On 2010-1-12 19:30 , Manu Sporny wrote:
> Philip Taylor wrote:
>>> That is a tall order. I am not a JS expert but isn't it correct that
>>> this restrictions is deeply rooted in the browser environment?
>>
>> If I'm understanding the discussion correctly, then the problem is that
>> browser security is based on the same-origin policy, which means scripts
>> running on a page generally can't access data from a different origin
>> (where "origin" is basically domain+port+scheme).
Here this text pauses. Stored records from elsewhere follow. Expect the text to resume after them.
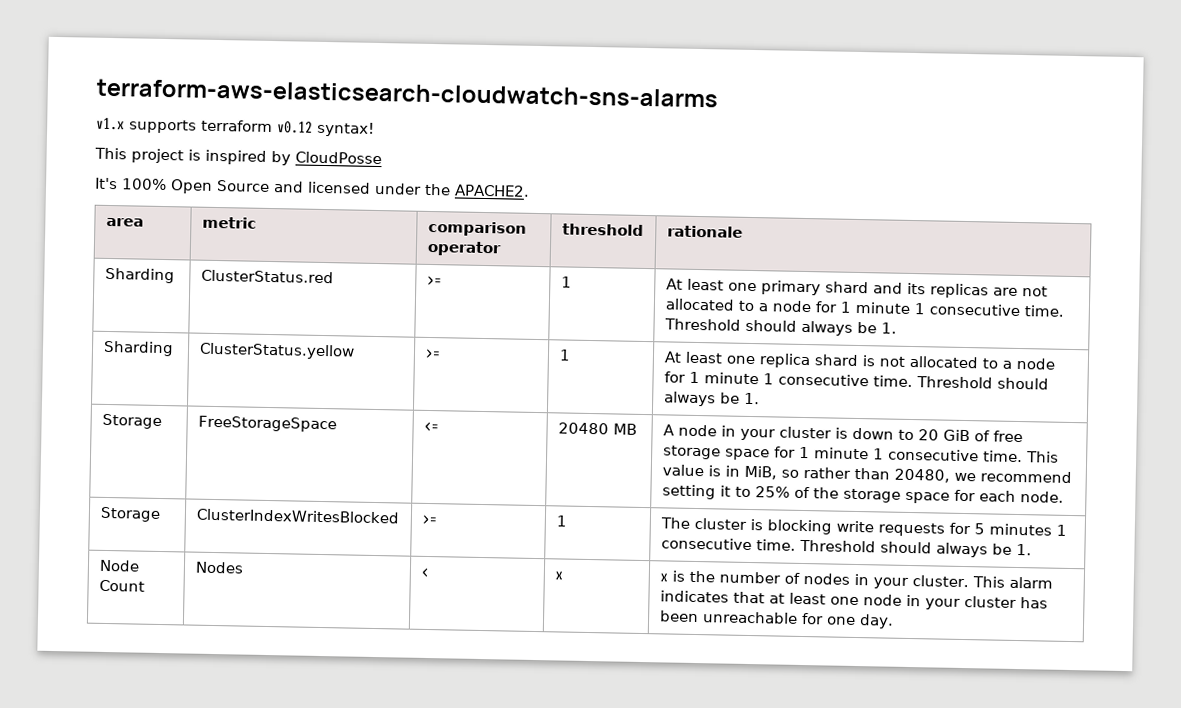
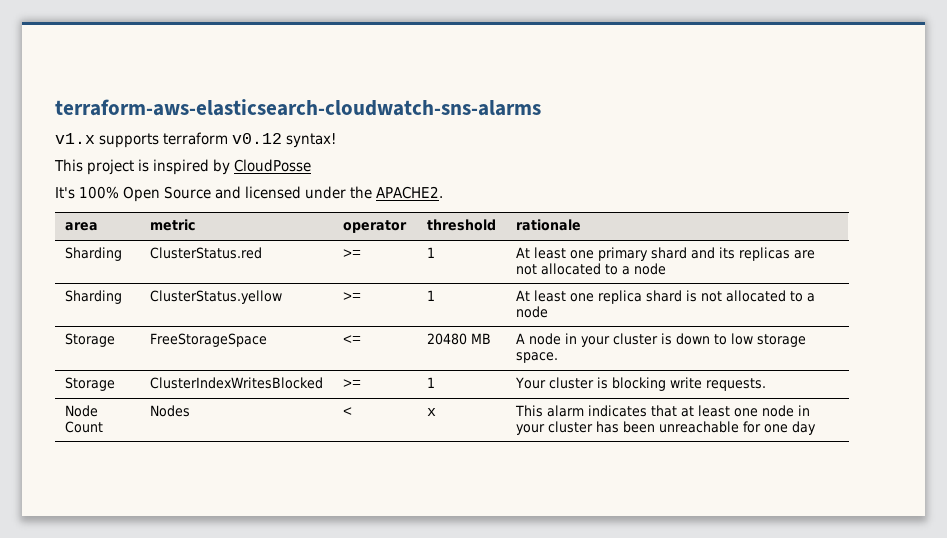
[427,220,527,237] comparison -> (195, 225) none
[814,301,1064,317] [663,318,897,336] for 1 minute 1 consecutive time. Threshold should always be 1. -> (666, 269) none
[663,371,1049,390] [663,391,760,407] for 1 minute 1 consecutive time. Threshold should always be 1. -> (548, 312) none
[917,429,1023,443] [662,445,1059,463] [661,464,1072,484] [661,484,1064,504] 20 GiB of free storage space for 1 minute 1 consecutive time. This value is in MiB, so rather than 20480, we recommend setting it to 25% of the storage space for each node. -> [730,333,806,347] [515,352,558,363] low storage space.
[659,517,690,529] The -> [514,377,546,389] Your
[877,522,1067,537] [660,537,1032,558] requests for 5 minutes 1 consecutive time. Threshold should always be 1. -> [705,378,766,391] requests.
[659,570,969,589] x is the number of nodes in your cluster. -> (436, 412) none
[858,614,894,629] day. -> [791,421,816,435] day

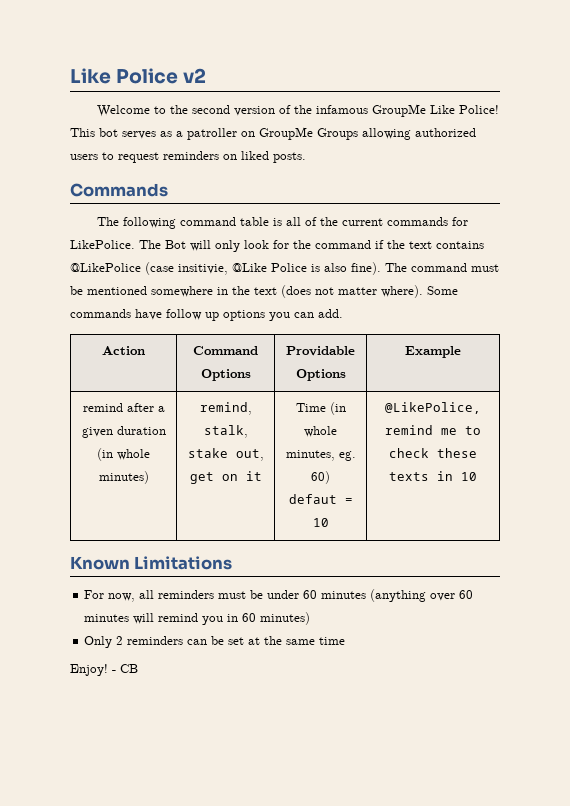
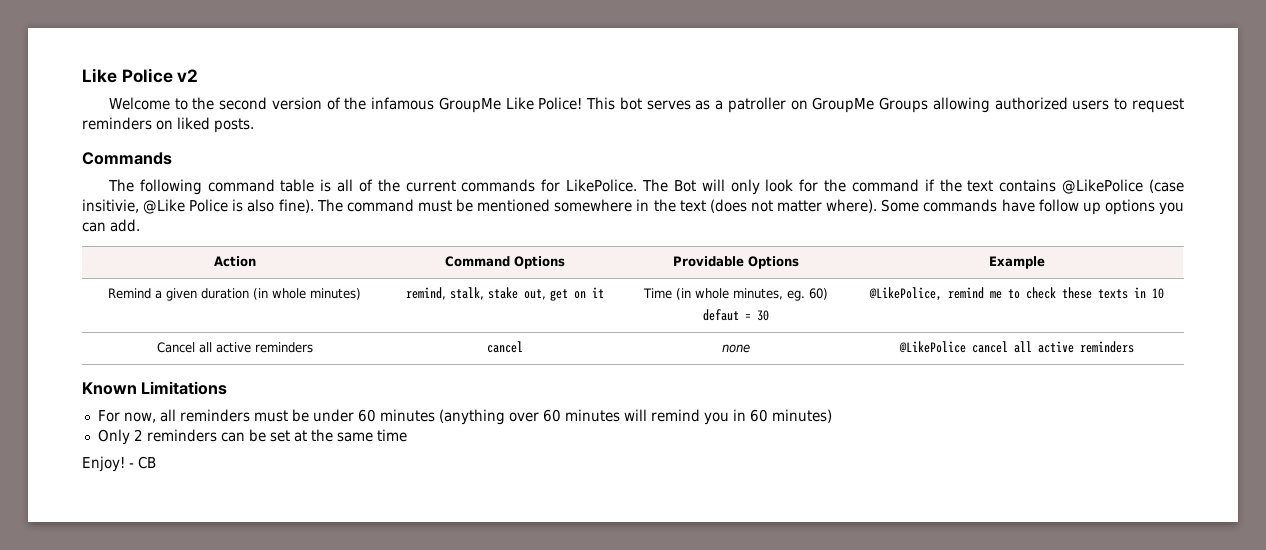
[82,403,154,412] remind after -> [107,288,151,299] Remind
[312,518,329,527] 10 -> [757,310,769,321] 30
(477, 476) none -> [156,342,313,353] [486,341,523,353] [722,344,750,353] [898,341,1134,353] // Cancel all active reminders | cancel | none | @LikePolice cancel all active reminders

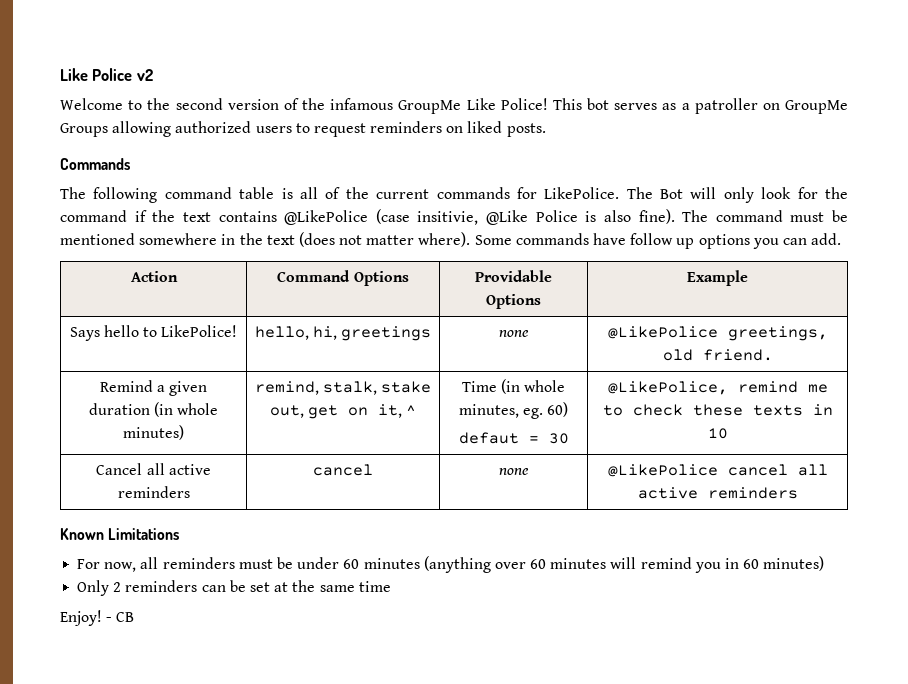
(1045, 262) none -> [69,325,238,341] [254,326,432,341] [499,330,529,337] [607,326,828,341] [662,349,773,361] // Says hello to LikePolice! | hello, hi, greetings | none | @LikePolice greetings, old friend.
[591,287,604,298] it -> [378,404,417,418] it, ^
So a script that's
>> used on http://whatever.example/ can't access data from
>> http://example.org/vocab (because that would allow the first site to
>> access private data on the user's intranet, or private data that other
>> sites associate with the user via cookies).
>>
>> CORS (http://dev.w3.org/2006/waf/access-control/) allows servers to
>> relax that restriction, so example.org could be configured to allow
>> access from anyone, in which case it could be read with XMLHttpRequest
>> (in Firefox 3.5+ and Safari 4+; and with XDomainRequest in IE8+).
>>
>> I'd expect an API like getVocabulary that doesn't use CORS and ignores
>> the same-origin policy would be rejected as insecure, since it can be
>> used to reveal information that would otherwise be inaccessible to scripts.
> 
> Our CTO and I just had a side discussion about CORS, resulting with each
> of us reading the updated spec. After reading through it, we both agree
> with Philip - that whatever mechanism is used should probably be, or at
> least be based on, CORS.
> 
> If we depend on CORS, then a simple XMLHttpRequest would work to
> retrieve the remote RDFa Vocabulary document (as long as the remote
> server is configured to respond with "Access-Control-Allow-Origin: *"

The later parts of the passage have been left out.